Please restate word for word the line holding "[97,618,125,629] your ->" and every following line through the end of the entries.

Data supplied »
<<<<

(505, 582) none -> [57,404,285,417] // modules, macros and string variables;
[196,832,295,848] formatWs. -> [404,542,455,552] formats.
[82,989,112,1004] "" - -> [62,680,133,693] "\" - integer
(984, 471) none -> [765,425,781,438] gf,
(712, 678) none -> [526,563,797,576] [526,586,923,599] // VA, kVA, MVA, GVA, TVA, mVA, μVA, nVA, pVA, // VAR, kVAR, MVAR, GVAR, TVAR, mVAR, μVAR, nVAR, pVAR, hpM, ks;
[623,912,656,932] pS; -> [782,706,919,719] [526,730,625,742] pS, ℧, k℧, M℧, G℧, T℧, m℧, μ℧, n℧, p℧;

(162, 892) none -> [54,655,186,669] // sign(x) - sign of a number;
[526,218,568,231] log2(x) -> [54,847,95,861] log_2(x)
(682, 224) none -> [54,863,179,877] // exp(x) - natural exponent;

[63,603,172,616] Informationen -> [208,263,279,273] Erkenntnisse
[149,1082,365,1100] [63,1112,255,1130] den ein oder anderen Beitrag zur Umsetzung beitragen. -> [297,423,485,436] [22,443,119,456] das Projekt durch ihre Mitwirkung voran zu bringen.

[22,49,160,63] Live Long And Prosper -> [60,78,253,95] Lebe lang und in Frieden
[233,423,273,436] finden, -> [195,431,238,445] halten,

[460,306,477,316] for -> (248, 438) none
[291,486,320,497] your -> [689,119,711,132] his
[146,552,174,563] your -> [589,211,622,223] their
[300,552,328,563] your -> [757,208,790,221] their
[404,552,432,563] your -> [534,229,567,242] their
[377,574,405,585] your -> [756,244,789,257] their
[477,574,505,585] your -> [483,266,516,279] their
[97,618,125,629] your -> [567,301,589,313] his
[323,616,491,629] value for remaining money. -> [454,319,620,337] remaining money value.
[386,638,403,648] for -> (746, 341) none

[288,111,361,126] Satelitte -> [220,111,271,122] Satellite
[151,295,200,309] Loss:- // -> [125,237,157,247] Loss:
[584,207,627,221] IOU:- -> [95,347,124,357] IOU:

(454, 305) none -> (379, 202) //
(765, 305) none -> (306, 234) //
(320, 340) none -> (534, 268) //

>>>>

Answer for this exercise »
[97,618,125,629] your -> [567,301,589,313] his
[323,616,491,629] value for remaining money. -> [454,319,620,337] remaining money value.
[386,638,403,648] for -> (746, 341) none

[288,111,361,126] Satelitte -> [220,111,271,122] Satellite
[151,295,200,309] Loss:- // -> [125,237,157,247] Loss:
[584,207,627,221] IOU:- -> [95,347,124,357] IOU:

(454, 305) none -> (379, 202) //
(765, 305) none -> (306, 234) //
(320, 340) none -> (534, 268) //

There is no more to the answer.